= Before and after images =
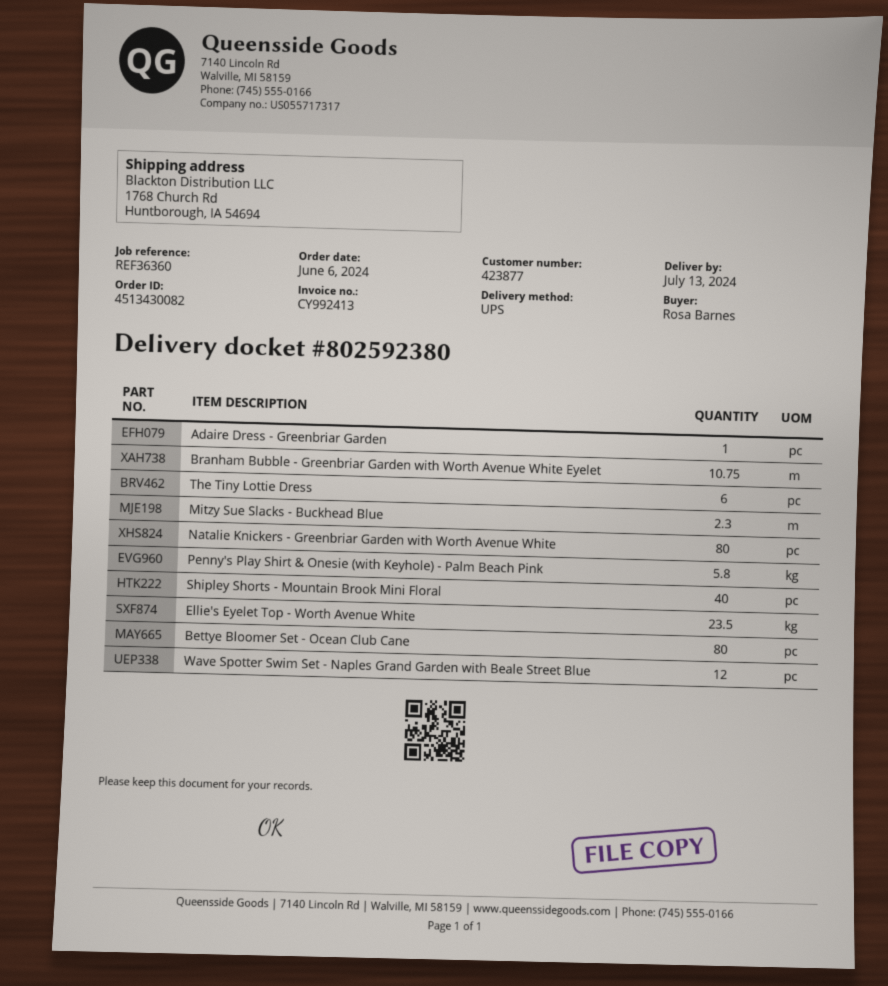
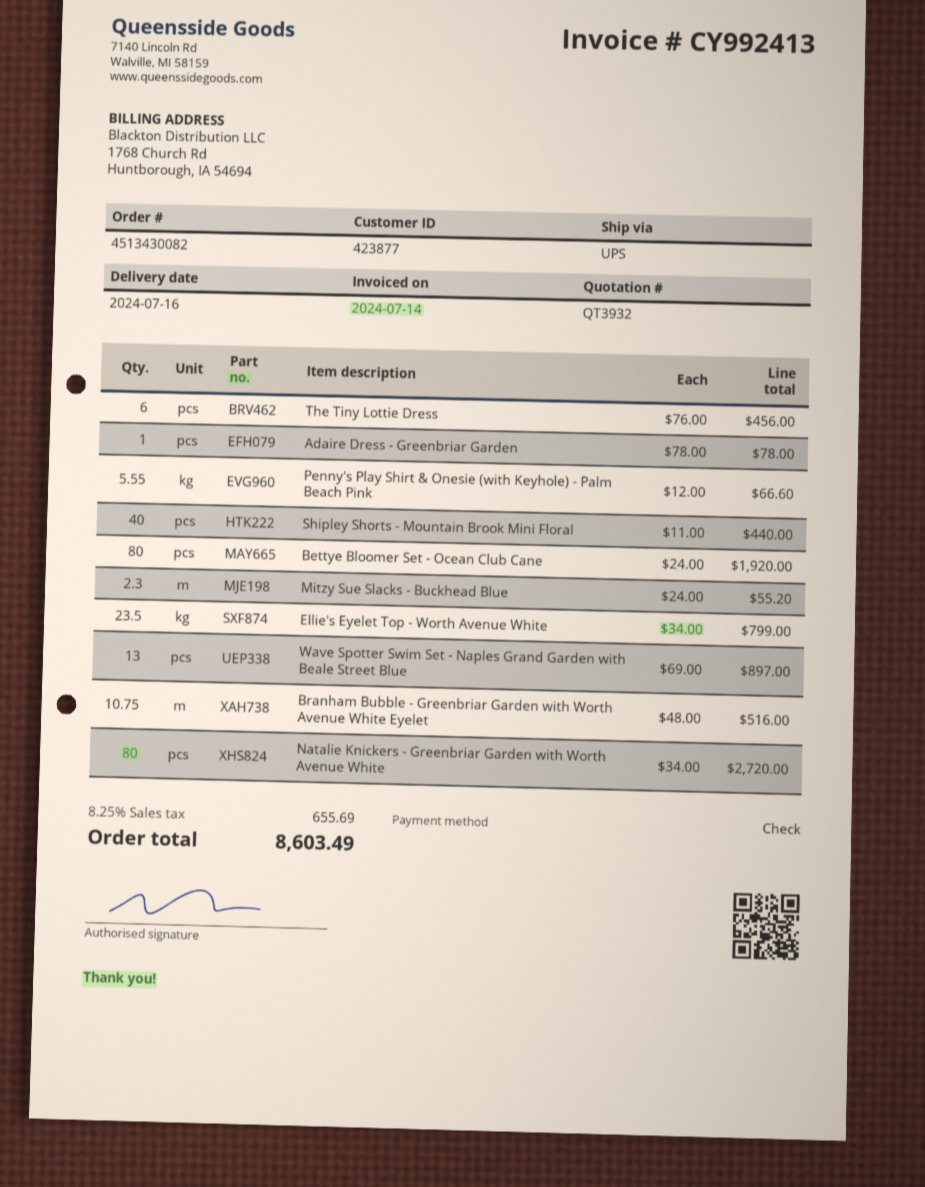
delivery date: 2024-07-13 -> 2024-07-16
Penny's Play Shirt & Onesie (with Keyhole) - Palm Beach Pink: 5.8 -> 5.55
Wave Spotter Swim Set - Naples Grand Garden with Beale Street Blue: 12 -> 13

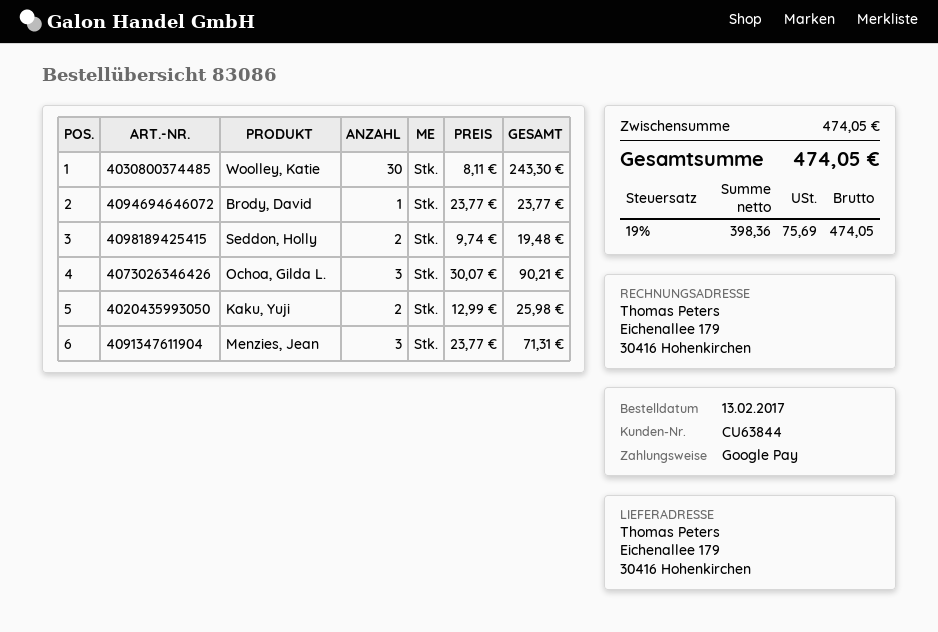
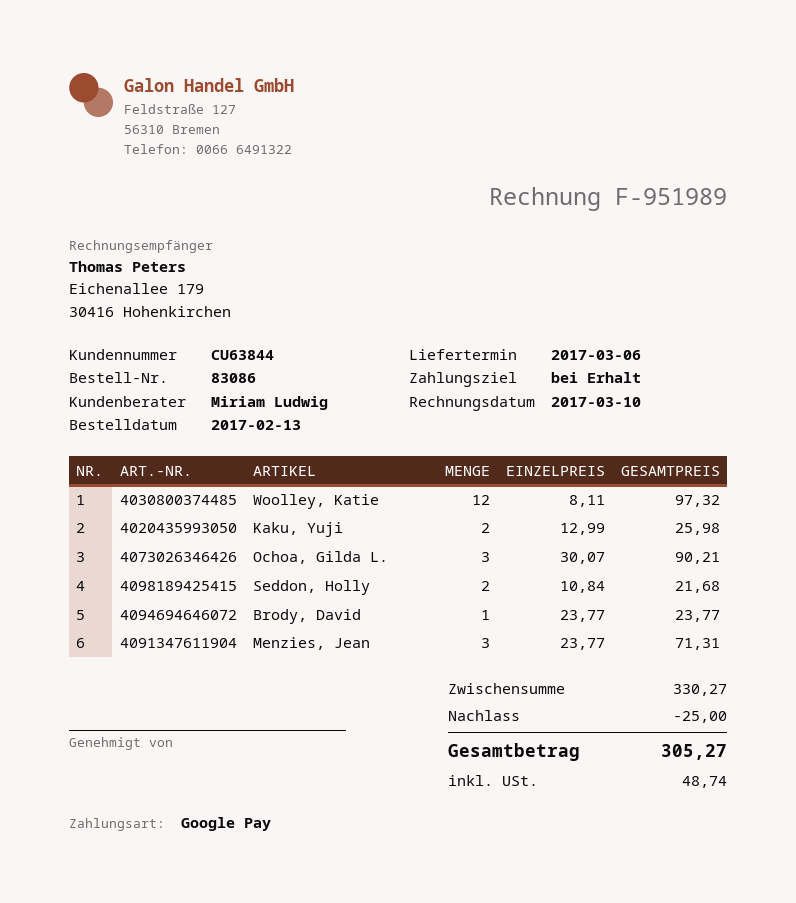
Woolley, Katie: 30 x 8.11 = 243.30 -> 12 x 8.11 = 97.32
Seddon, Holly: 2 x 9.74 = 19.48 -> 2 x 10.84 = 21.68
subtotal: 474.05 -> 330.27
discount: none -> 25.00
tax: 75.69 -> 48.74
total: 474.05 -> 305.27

= Problem to work on =
Each record must be repeated verbatim, and no picture may appear in the copy.

= Task answer =
delivery date: 2024-07-13 -> 2024-07-16
Penny's Play Shirt & Onesie (with Keyhole) - Palm Beach Pink: 5.8 -> 5.55
Wave Spotter Swim Set - Naples Grand Garden with Beale Street Blue: 12 -> 13

Woolley, Katie: 30 x 8.11 = 243.30 -> 12 x 8.11 = 97.32
Seddon, Holly: 2 x 9.74 = 19.48 -> 2 x 10.84 = 21.68
subtotal: 474.05 -> 330.27
discount: none -> 25.00
tax: 75.69 -> 48.74
total: 474.05 -> 305.27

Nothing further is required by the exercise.